__Assigned task__.
Wherever an image appears in the entries, drop it and reproduce everything else exactly.

__Records for the exercise__.
* * * * *

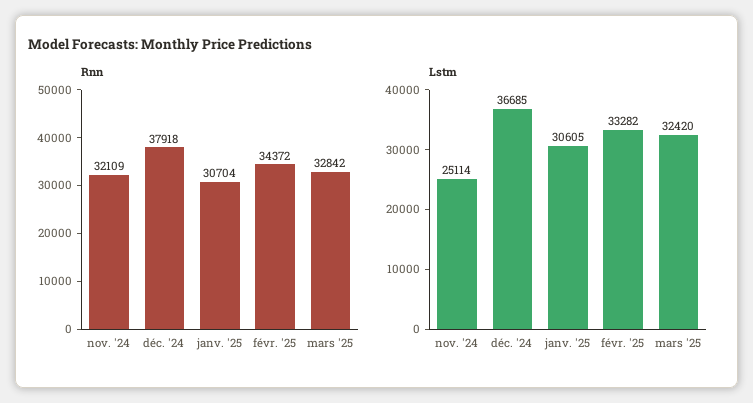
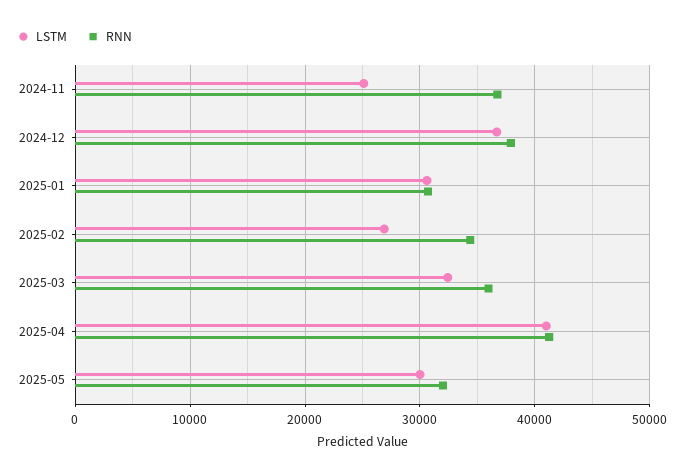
Rnn, nov. '24: 32109 -> 37000
Rnn, mars '25: 32842 -> 36000
Lstm, févr. '25: 33282 -> 27000
Lstm, 2025-04: none -> 41000
Rnn, 2025-04: none -> 41000
Lstm, 2025-05: none -> 30000
Rnn, 2025-05: none -> 32000

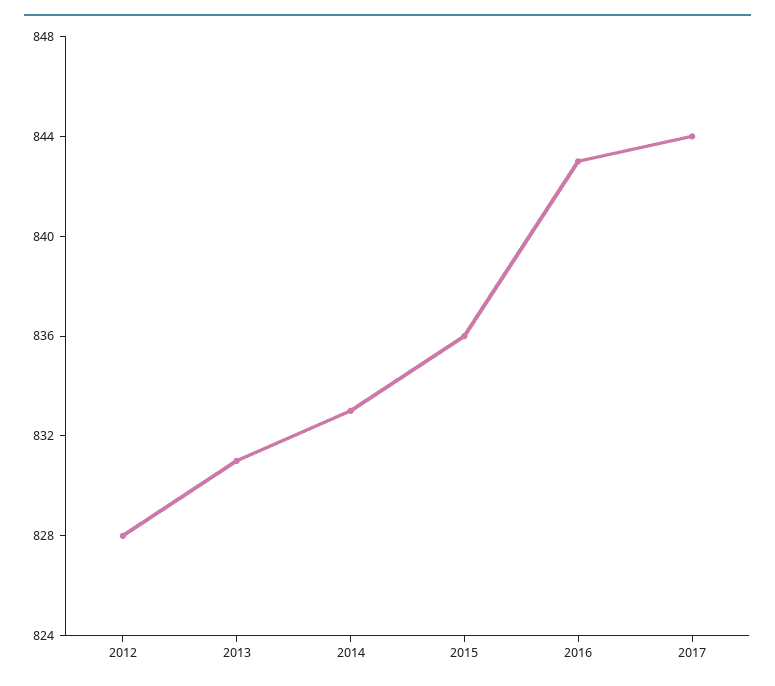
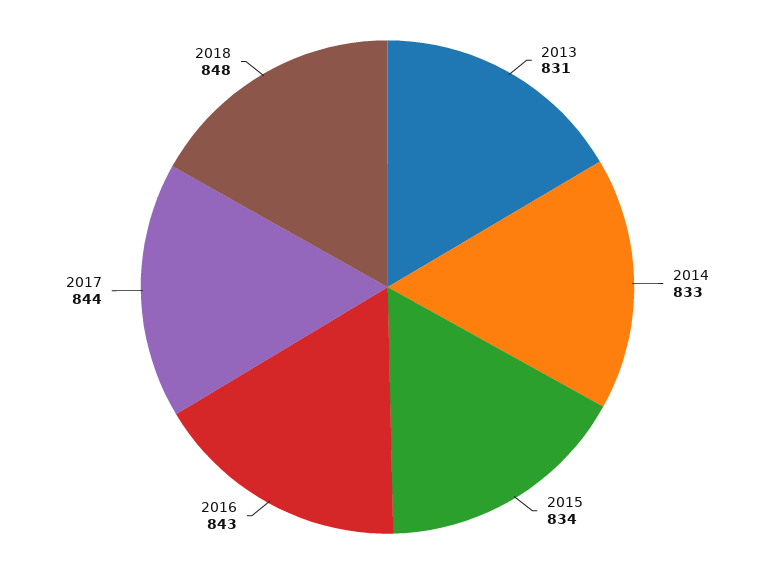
2012: 828 -> none
2015: 836 -> 834
2018: none -> 848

* * * * *

__Response box__.
Rnn, nov. '24: 32109 -> 37000
Rnn, mars '25: 32842 -> 36000
Lstm, févr. '25: 33282 -> 27000
Lstm, 2025-04: none -> 41000
Rnn, 2025-04: none -> 41000
Lstm, 2025-05: none -> 30000
Rnn, 2025-05: none -> 32000

2012: 828 -> none
2015: 836 -> 834
2018: none -> 848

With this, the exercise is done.